Traditional endoscopic methods do not allow the visualization of the entire Gastrointestinal (GI) tract. Wireless Capsule Endoscopy (CE) is a diagnostic procedure that overcomes this limitation of the traditional endoscopic methods. The CE video frames possess rich information about the condition of the stomach and intestine mucosa, encoded as color and texture patterns. It is known for a long time that human perception of texture is based in a multi-scale analysis of patterns, which can be modeled by multi-resolution approaches.

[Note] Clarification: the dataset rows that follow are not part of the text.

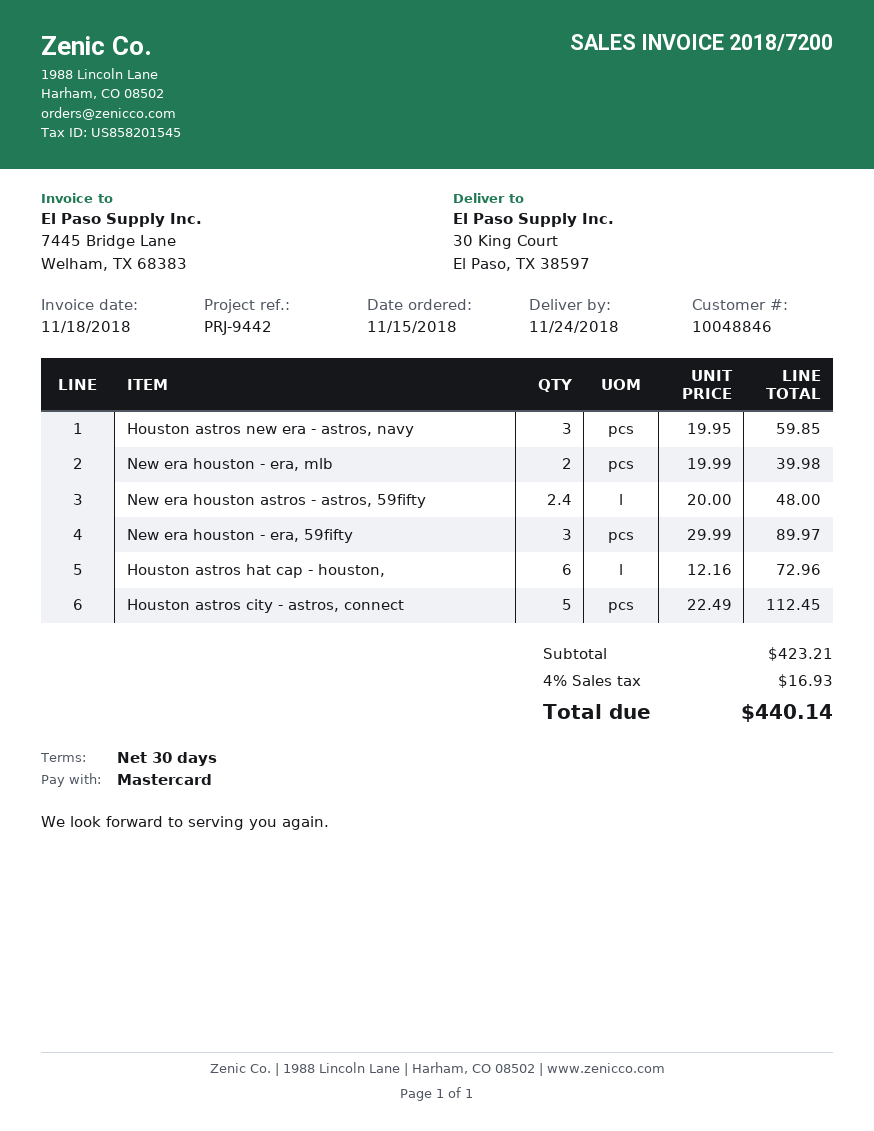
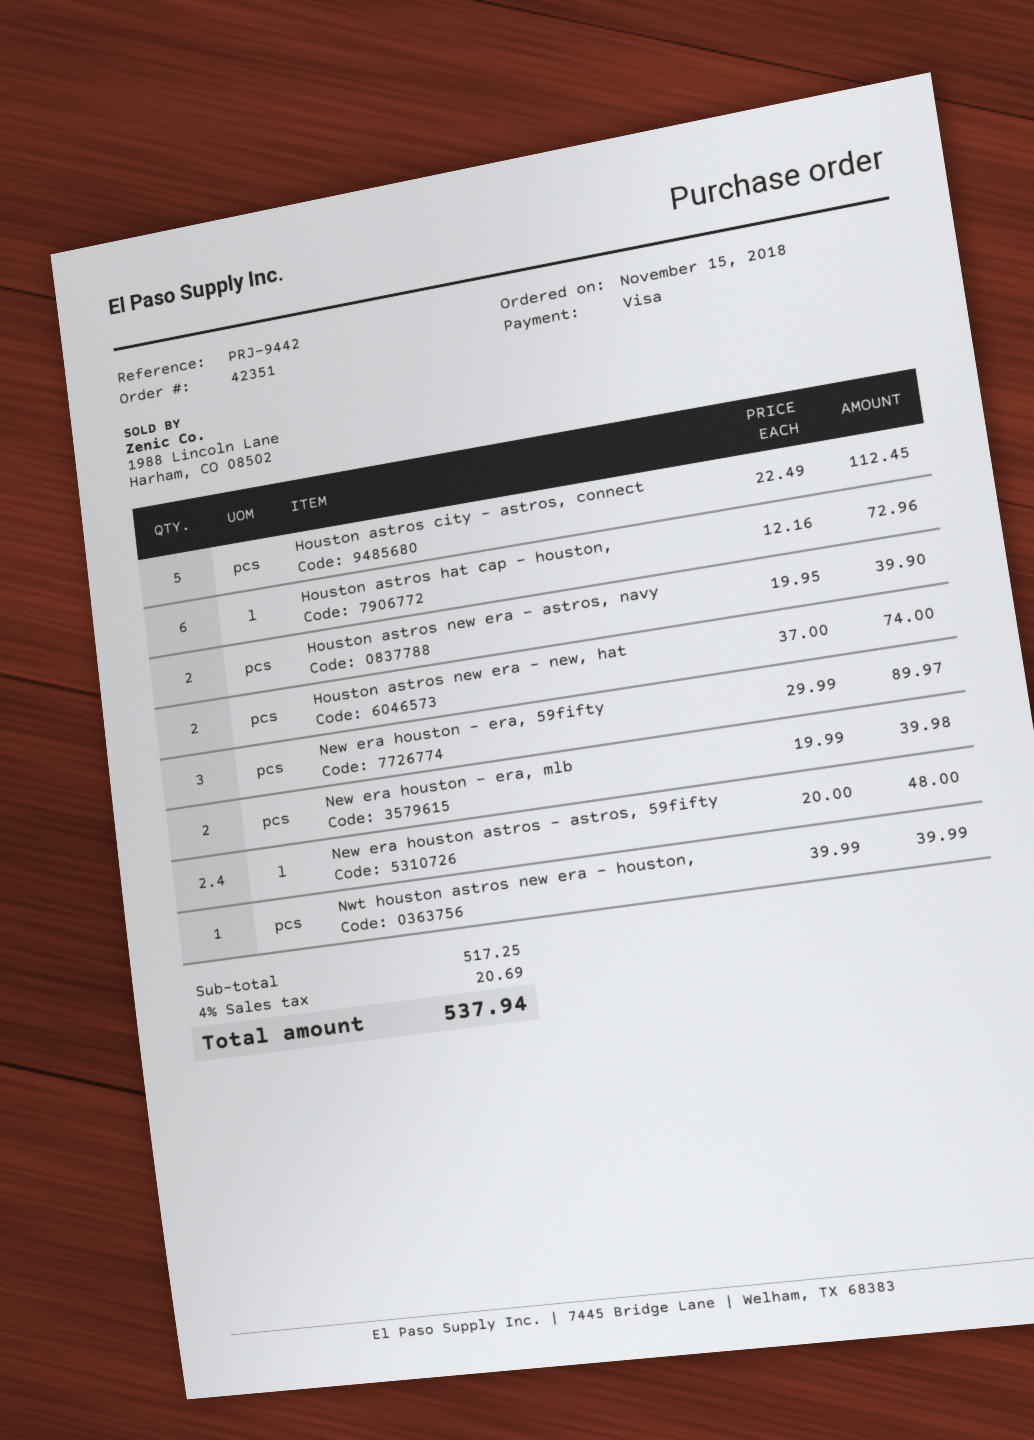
payment method: Mastercard -> Visa
Houston astros new era - astros, navy: 3 x 19.95 = 59.85 -> 2 x 19.95 = 39.90
Houston astros new era - new, hat: none -> 2 x 37.00 = 74.00
Nwt houston astros new era - houston,: none -> 1 x 39.99 = 39.99
subtotal: 423.21 -> 517.25
tax: 4% = 16.93 -> 4% = 20.69
total: 440.14 -> 537.94

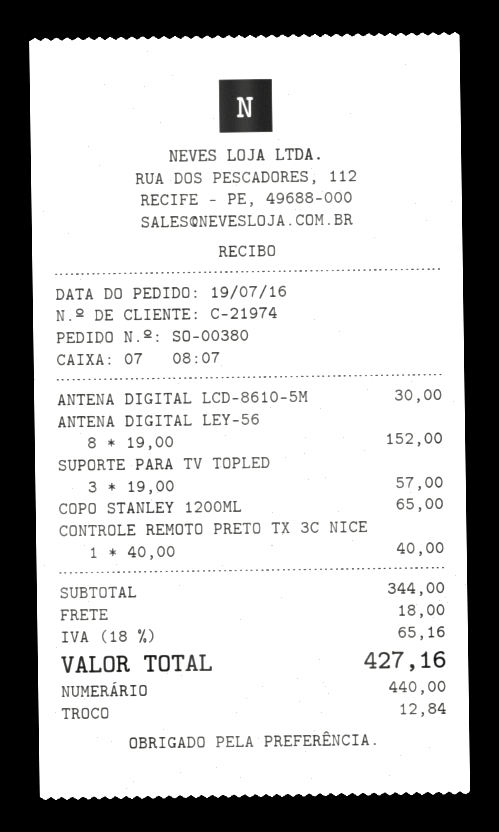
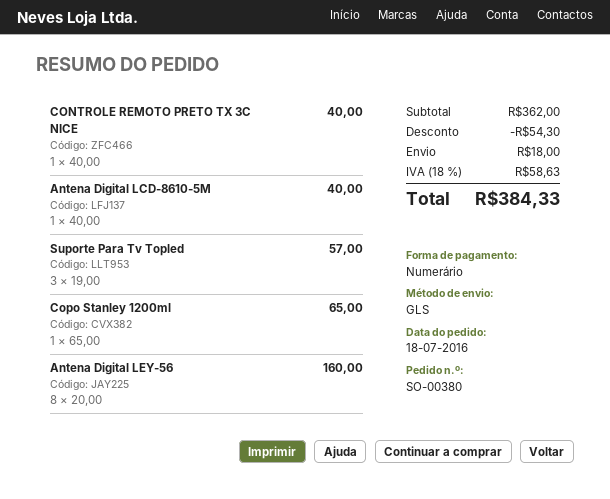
order date: 2016-07-19 -> 2016-07-18
ANTENA DIGITAL LCD-8610-5M: 1 x 30.00 = 30.00 -> 1 x 40.00 = 40.00
ANTENA DIGITAL LEY-56: 8 x 19.00 = 152.00 -> 8 x 20.00 = 160.00
subtotal: 344.00 -> 362.00
discount: none -> 54.30
tax: 18% = 65.16 -> 18% = 58.63
total: 427.16 -> 384.33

Furthermore, modeling the covariance of textural descriptors has been successfully used in classification of colonoscopy videos. Therefore, in the present paper it is proposed a frame classification scheme based in statistical textural descriptors taken from the Discrete Curvelet Transform domain, a recent multi-resolution mathematical tool, which is based in an anisotropic notion of scale and high directional sensitivity in multiple directions, being therefore suited to characterization of complex patterns as texture.The covariance of texture descriptors taken at a given detail level, at different scales, is used as classification feature, in a scheme designated as Color Curvelet Covariance. The classification step is performed by a multilayer perceptron neural network. The proposed method has been applied in real data taken from several capsule endoscopic exams and reaches 97.2% of sensitivity and 97.4% specificity. These promising results support the feasibility of the proposed method.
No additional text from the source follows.